Important: All tiers include free physical lab dips (3 per color), digital spectral match reports, and batch-specific test certificates. No extra charge for GOTS, GRS, or OEKO-TEX documentation—because compliance isn’t optional. It’s baseline.
Design & Sourcing Best Practices
Working with Custom Faberkin isn’t transactional—it’s collaborative. To maximize value and minimize iteration, follow these field-tested protocols:
- Send full tech packs—not mood boards. Include required grainline arrows, seam allowance notes, and care label language. Their engineers cross-check fiber content against laundering instructions (e.g., no chlorine bleach on spandex blends).
- Order strike-offs in production-weight fabric. Never approve on 100gsm swatches if final is 245gsm. Hand feel, drape, and ink bleed behave entirely differently at scale.
- Specify finishing intent upfront. ‘Soft hand’ means different things to a denim mill vs. a shirting mill. Custom Faberkin asks: ‘Is this for garment dyeing or piece dyeing? Will it undergo resin finishing or nanotech water repellency?’ That changes yarn prep and loom settings.
- Leverage their Virtual Weave Lab. Upload your CAD pattern + fiber spec—they simulate drape simulation (using CLO 3D-compatible files) and flag potential distortion zones pre-production.
And one final note: Their selvedge isn’t just decorative. It’s laser-etched with lot ID, fiber %, and finish code. Scan it with their mobile app—and pull up the full QC dashboard: tensile strength graphs, pH readings, heavy metal test results. That’s not traceability. That’s textile accountability.
People Also Ask
- Is Custom Faberkin Inc certified for sustainable production?
- Yes—across multiple standards: GOTS (Global Organic Textile Standard) for organic fibers, GRS (Global Recycled Standard) for recycled content, OEKO-TEX Standard 100 Class I (infant-safe), and ISO 14001 for environmental management. All certifications are audited annually by Control Union.
- What’s the minimum order quantity (MOQ) for custom development?
- For Tier 4 Bespoke Development: 500 meters per construction.
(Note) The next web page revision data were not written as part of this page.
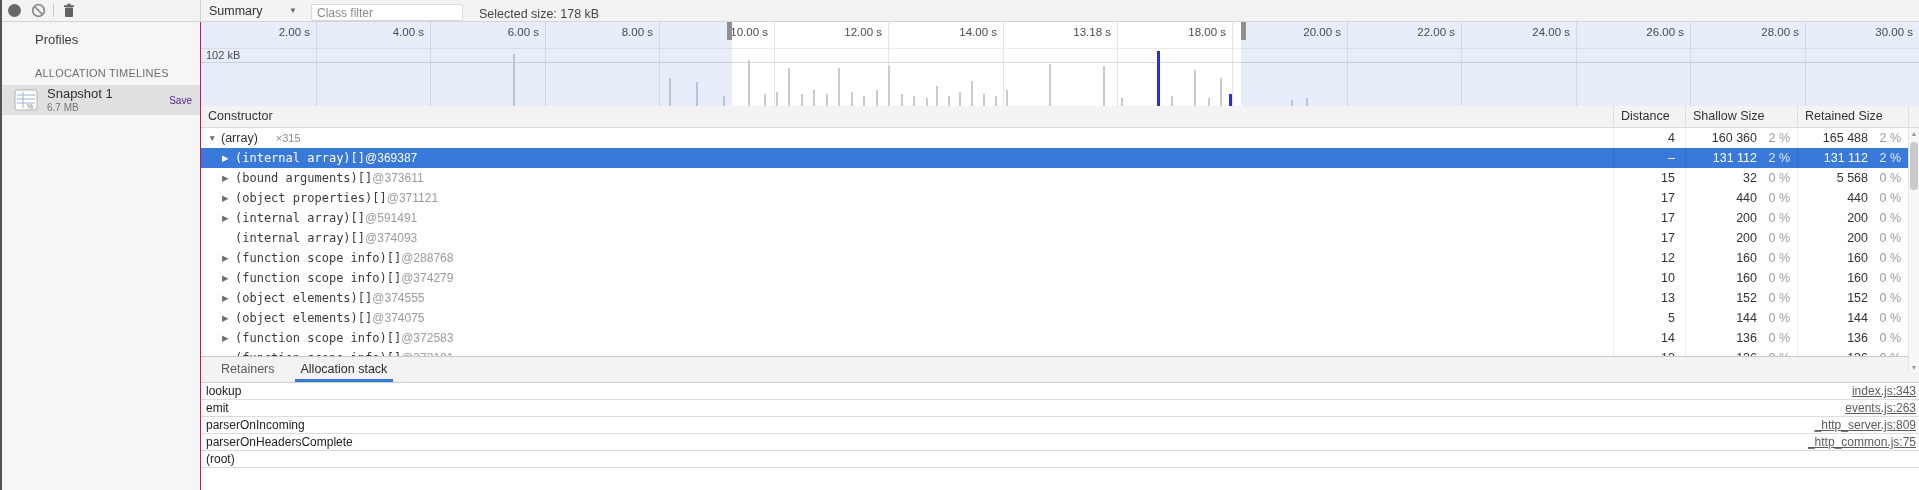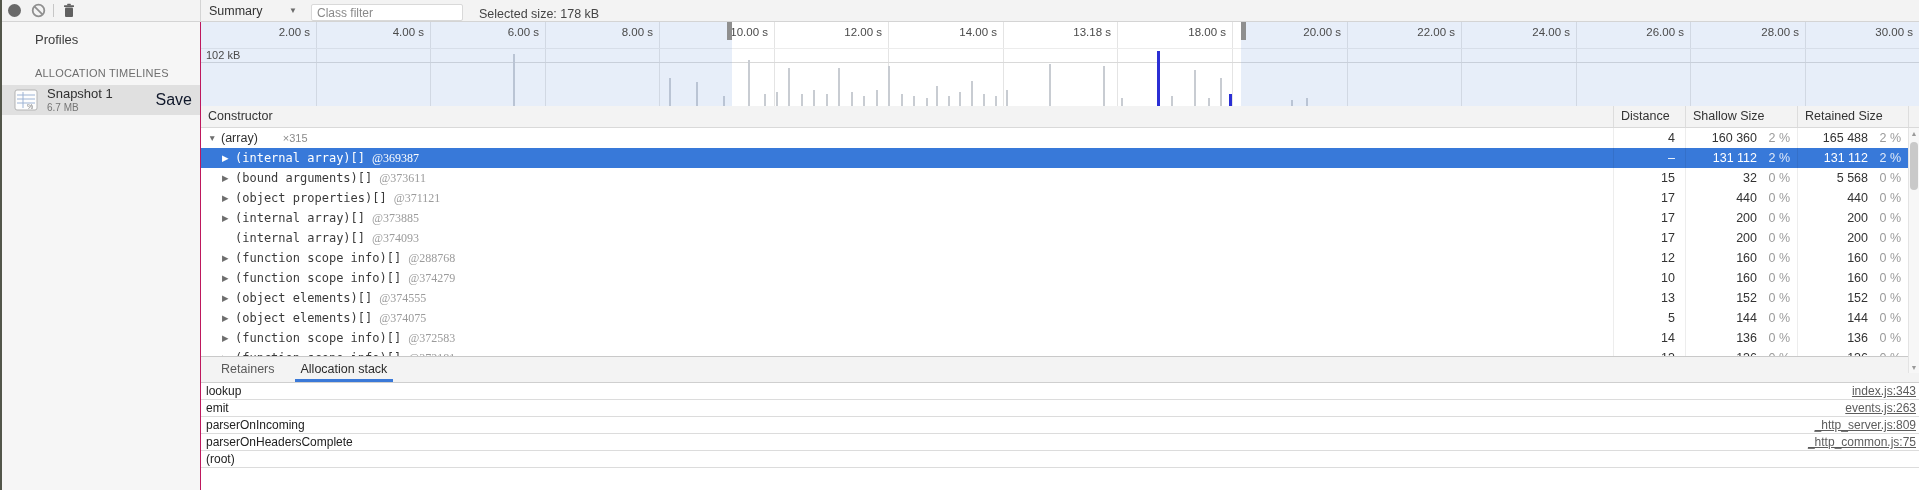--- a/index.html
+++ b/index.html
@@ -25,21 +25,21 @@
   #selected-size{margin-left:16px;font-size:12.5px;color:#454545;}
   
   #sidebar{left:2px;top:21px;width:198px;height:469px;background:#f6f6f6;border-right:1px solid #be185d;z-index:30;}
   .sb-profiles{height:26px;line-height:26px;padding-left:33px;font-size:13px;color:#3c3c3c;margin-top:6px;cursor:pointer;}
   .sb-section{padding-left:33px;font-size:11px;color:#6e6e6e;margin-top:14px;margin-bottom:6px;letter-spacing:0.2px;}
   .sb-snap{height:30px;background:#e0e0e0;display:flex;align-items:center;padding:0 8px 0 12px;cursor:pointer;}
   .snap-icon{width:24px;height:22px;flex:0 0 24px;margin-right:9px;}
   .snap-text{flex:1;line-height:1.1;}
   .snap-title{font-size:13px;color:#303030;}
   .snap-size{font-size:10px;color:#757575;}
-  .snap-save{font-size:16px;color:#0f172a;cursor:pointer;}
+  .snap-save{font-size:10px;color:#4c1d95;cursor:pointer;}
   
   #main{left:201px;top:21px;right:0;bottom:0;width:1718px;height:469px;background:#fff;}
   
   #overview{position:absolute;left:0;top:0;width:1718px;height:85px;background:#fff;border-bottom:1px solid #cfcfcf;overflow:hidden;}
   .gridline{position:absolute;top:0;bottom:0;width:1px;background:#e4e4e4;}
   .rlabel{position:absolute;top:5px;height:14px;width:72px;text-align:right;font-size:11.5px;color:#4a4a4a;z-index:6;}
   #ruler-line{position:absolute;left:0;right:0;top:27px;height:1px;background:#ececec;}
   #kb-line{position:absolute;left:0;right:0;top:41px;height:1px;background:#d9d9d9;}
   #kb-label{position:absolute;left:5px;top:28px;font-size:11px;color:#4a4a4a;z-index:6;}
   .bar{position:absolute;bottom:0;width:2px;background:#c8ccd2;}
@@ -59,21 +59,21 @@
   #grid-body{position:absolute;left:0;top:107px;width:1718px;height:228px;overflow:hidden;}
   .grow{display:flex;height:20px;line-height:20px;box-sizing:border-box;background:#fff;cursor:default;}
   .grow.sel{background:#3879d9;color:#fff;}
   .c-cell{width:1413px;box-sizing:border-box;border-right:1px solid rgba(0,0,0,0.07);display:flex;align-items:center;overflow:hidden;white-space:nowrap;}
   .exp{display:inline-block;width:13px;flex:0 0 13px;font-size:8.5px;color:#6e6e6e;text-align:left;cursor:pointer;}
   .grow.sel .exp{color:#fff;}
   .lvl0 .c-cell{padding-left:7px;}
   .lvl1 .c-cell{padding-left:21px;}
   .nm{font-family:"DejaVu Sans Mono",monospace;font-size:12px;color:#3a3a3a;}
   .lvl0 .nm{font-family:"Liberation Sans",sans-serif;font-size:12.5px;color:#303030;}
-  .oid{font-family:Liberation Serif, serif;font-size:12px;color:#9b9b9b;margin-left:7px;}
+  .oid{font-family:Liberation Sans, sans-serif;font-size:12px;color:#9b9b9b;}
   .cnt{font-size:11px;color:#8a8a8a;margin-left:18px;}
   .grow.sel .nm,.grow.sel .oid{color:#fff;}
   .d-cell{width:72px;box-sizing:border-box;border-right:1px solid rgba(0,0,0,0.07);text-align:right;padding-right:10px;font-size:12.5px;}
   .s-cell{width:112px;box-sizing:border-box;border-right:1px solid rgba(0,0,0,0.07);display:flex;font-size:12.5px;}
   .s-cell.r{width:111px;}
   .s-cell .val{flex:1;text-align:right;}
   .s-cell .pct{width:33px;text-align:right;padding-right:7px;color:#9b9b9b;}
   .grow.sel .pct{color:rgba(255,255,255,0.85);}
   
   #vscroll{position:absolute;right:0;top:107px;width:11px;height:245px;background:#f7f7f7;border-left:1px solid #e3e3e3;box-sizing:border-box;z-index:8;}
@@ -303,21 +303,21 @@
         </div>
         <div class="s-cell r">
           <span class="val">440</span>
           <span class="pct">0 %</span>
         </div>
       </div>
       <div class="grow lvl1">
         <div class="c-cell">
           <span class="exp">▶</span>
           <span class="nm">(internal array)[]</span>
-          <span class="oid">@373885</span>
+          <span class="oid">@591491</span>
           <span class="cnt"></span>
         </div>
         <div class="d-cell">17</div>
         <div class="s-cell">
           <span class="val">200</span>
           <span class="pct">0 %</span>
         </div>
         <div class="s-cell r">
           <span class="val">200</span>
           <span class="pct">0 %</span>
For digital printing: 30 linear meters. No MOQ for stock items in Core Collection—though pricing improves at 1,000m+.
- Do they offer cut-and-sew support or only fabric supply?
- Fabric-only. Custom Faberkin is a mill—not a contractor. However, they maintain a vetted network of ISO 13485–certified cut-and-sew partners in Tamil Nadu and Gujarat, with shared QC protocols and real-time ERP integration.
- How do they handle color matching for complex palettes like Pantone TCX or DS?
- They use Datacolor SpectraVision for multi-angle spectral capture and match within ΔE ≤0.8 (D65, 10° observer). Physical lab dips ship in 5 business days; digital matches via PantoneLIVE API integration available for enterprise clients.
- Can I visit their mills for audits or sampling?
- Yes—by appointment only. They host 12–15 qualified brand teams per quarter. Includes guided tour of spinning, weaving, and digital print floors, plus live access to their QC lab. All visitors sign NDAs and comply with OSHA-aligned safety protocols.
- What’s their typical lead time for urgent orders?
- ‘Express’ is 18 days—but only for Tier 1 fabrics in stock yarns and standard finishes. No expedited fees, but requires 50% deposit and waives 1 revision round. Not available for digital print or bespoke development.